- _GOAL OF THE EXERCISE_
Read the material below and count the lines holding the string "Buttons". Give that count with nothing added.

- _PROVIDED DATA_
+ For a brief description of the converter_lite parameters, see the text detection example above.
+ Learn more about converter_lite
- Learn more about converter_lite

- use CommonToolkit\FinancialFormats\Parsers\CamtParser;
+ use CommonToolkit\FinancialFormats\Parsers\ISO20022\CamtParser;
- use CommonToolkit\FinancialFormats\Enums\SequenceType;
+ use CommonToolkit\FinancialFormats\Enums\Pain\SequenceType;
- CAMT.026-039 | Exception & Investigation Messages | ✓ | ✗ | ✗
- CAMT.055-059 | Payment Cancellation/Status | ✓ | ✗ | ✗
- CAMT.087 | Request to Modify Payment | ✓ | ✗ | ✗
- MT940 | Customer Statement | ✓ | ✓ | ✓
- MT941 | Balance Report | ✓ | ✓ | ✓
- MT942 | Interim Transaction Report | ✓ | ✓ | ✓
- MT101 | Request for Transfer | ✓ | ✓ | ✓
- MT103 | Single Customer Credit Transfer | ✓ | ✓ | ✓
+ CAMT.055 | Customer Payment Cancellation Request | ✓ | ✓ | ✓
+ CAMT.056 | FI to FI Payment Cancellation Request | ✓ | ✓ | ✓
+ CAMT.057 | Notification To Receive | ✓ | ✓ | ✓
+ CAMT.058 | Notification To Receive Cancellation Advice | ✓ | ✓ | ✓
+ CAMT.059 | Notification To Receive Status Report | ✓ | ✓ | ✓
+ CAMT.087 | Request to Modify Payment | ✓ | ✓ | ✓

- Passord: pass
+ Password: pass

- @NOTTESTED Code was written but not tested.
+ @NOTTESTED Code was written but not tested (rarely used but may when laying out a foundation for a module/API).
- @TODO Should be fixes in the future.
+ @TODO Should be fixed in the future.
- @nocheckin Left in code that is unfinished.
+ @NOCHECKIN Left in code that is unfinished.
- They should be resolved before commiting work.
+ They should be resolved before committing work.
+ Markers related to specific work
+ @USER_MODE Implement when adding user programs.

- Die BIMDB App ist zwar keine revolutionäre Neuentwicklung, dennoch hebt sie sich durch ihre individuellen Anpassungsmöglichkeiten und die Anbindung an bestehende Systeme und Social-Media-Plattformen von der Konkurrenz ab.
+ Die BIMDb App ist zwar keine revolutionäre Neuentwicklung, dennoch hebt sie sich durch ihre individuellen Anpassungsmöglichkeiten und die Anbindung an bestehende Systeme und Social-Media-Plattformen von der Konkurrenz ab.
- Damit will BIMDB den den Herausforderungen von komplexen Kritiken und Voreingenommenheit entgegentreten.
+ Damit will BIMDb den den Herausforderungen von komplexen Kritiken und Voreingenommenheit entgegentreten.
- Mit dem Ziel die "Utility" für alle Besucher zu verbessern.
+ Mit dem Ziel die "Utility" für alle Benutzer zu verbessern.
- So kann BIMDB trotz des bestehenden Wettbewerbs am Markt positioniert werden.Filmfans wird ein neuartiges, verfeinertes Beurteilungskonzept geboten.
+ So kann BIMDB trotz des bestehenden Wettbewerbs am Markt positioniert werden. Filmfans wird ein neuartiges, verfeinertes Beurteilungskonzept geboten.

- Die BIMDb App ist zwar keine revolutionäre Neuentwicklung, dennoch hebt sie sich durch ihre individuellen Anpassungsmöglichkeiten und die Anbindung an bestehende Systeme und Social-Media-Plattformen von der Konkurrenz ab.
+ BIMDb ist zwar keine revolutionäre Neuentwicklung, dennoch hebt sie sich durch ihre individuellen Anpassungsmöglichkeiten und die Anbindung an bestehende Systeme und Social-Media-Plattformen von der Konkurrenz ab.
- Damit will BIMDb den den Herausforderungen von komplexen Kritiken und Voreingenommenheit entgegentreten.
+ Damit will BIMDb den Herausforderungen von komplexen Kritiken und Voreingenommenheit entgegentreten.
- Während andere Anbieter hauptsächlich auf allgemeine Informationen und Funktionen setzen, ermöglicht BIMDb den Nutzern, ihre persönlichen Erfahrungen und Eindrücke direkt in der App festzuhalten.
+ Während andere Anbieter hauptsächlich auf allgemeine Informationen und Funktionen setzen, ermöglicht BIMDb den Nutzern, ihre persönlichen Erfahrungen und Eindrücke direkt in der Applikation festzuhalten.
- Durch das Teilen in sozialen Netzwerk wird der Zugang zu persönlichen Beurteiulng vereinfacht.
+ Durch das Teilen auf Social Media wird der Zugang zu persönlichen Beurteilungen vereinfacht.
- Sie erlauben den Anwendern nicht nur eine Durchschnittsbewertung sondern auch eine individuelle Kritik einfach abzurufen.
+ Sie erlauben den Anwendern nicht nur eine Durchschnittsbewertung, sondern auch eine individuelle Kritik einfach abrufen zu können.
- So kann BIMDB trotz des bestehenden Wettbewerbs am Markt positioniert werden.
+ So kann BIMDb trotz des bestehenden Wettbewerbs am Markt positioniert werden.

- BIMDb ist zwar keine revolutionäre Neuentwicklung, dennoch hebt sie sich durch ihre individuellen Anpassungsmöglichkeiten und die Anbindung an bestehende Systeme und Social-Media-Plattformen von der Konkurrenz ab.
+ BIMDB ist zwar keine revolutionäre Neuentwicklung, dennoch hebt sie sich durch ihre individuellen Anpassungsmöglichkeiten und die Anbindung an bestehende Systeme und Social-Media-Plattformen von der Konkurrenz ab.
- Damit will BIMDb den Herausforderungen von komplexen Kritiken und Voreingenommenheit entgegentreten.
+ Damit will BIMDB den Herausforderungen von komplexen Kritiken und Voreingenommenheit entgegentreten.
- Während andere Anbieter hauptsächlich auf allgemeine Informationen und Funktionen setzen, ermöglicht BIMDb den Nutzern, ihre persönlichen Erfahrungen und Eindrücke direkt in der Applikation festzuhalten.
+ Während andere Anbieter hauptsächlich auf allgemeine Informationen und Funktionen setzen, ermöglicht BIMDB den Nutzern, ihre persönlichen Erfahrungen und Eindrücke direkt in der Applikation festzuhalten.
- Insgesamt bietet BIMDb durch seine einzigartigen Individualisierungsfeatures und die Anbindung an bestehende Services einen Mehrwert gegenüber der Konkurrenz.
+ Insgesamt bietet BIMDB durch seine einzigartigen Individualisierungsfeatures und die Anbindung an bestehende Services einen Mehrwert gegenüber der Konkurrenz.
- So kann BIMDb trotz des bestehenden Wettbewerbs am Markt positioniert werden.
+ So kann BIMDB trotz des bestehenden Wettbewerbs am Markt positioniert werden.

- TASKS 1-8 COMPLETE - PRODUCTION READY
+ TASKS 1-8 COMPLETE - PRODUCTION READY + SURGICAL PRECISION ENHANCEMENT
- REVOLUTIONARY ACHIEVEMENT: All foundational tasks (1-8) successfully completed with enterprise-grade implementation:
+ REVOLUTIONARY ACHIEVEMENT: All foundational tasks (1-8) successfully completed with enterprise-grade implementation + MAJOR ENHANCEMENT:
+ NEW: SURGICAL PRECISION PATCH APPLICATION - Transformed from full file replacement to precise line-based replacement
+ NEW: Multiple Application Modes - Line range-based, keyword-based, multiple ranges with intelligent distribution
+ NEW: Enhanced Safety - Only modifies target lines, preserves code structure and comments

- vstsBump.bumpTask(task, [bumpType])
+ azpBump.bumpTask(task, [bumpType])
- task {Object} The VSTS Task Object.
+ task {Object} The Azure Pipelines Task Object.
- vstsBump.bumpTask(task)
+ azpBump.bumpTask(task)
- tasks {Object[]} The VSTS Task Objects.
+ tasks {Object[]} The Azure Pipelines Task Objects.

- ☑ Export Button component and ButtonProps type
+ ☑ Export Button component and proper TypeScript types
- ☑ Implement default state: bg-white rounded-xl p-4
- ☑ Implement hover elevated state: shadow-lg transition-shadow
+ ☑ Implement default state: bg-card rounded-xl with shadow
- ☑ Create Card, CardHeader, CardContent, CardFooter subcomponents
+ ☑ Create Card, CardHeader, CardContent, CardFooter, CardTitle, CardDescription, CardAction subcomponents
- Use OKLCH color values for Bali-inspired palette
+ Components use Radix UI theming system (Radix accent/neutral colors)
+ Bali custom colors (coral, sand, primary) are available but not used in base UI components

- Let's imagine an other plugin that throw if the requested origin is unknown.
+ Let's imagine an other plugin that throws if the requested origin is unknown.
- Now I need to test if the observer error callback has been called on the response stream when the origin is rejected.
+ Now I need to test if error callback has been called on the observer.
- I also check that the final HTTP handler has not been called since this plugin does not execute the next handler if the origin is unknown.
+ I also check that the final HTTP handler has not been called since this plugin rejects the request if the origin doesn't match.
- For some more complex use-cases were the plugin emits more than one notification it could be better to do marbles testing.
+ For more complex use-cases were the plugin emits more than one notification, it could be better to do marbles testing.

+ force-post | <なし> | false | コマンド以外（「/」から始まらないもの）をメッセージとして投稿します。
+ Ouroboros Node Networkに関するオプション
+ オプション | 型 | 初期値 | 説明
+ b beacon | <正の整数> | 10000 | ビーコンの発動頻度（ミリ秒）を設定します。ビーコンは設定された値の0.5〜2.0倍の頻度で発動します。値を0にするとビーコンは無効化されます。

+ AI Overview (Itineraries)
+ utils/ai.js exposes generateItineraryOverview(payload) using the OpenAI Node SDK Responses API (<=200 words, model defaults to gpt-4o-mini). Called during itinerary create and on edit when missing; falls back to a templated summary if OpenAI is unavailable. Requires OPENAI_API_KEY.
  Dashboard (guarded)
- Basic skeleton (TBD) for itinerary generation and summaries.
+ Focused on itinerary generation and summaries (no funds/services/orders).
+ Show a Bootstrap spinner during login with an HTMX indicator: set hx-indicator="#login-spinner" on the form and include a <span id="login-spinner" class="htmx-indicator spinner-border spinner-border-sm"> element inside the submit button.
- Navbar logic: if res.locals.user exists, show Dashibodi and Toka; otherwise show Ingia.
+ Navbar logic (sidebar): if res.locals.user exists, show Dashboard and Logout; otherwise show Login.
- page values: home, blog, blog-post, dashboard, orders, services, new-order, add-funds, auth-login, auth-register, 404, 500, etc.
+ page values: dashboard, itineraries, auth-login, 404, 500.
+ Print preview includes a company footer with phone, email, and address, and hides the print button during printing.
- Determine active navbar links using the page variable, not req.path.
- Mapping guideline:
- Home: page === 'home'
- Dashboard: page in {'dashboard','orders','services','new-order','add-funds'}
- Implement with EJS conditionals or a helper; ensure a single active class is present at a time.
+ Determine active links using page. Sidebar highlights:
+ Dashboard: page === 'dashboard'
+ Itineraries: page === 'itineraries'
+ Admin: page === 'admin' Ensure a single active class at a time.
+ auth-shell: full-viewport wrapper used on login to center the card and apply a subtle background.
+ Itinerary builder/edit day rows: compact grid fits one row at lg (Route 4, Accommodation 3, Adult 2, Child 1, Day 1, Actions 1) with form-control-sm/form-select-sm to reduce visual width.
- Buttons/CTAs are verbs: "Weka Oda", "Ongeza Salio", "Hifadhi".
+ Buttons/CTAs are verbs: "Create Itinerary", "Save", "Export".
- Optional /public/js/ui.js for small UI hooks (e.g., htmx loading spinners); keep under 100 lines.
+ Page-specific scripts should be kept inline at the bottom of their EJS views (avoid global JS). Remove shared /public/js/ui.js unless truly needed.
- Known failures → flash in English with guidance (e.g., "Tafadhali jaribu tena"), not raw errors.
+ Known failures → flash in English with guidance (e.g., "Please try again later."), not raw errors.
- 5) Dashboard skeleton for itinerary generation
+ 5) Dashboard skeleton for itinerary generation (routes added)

- _TASK SOLUTION_
2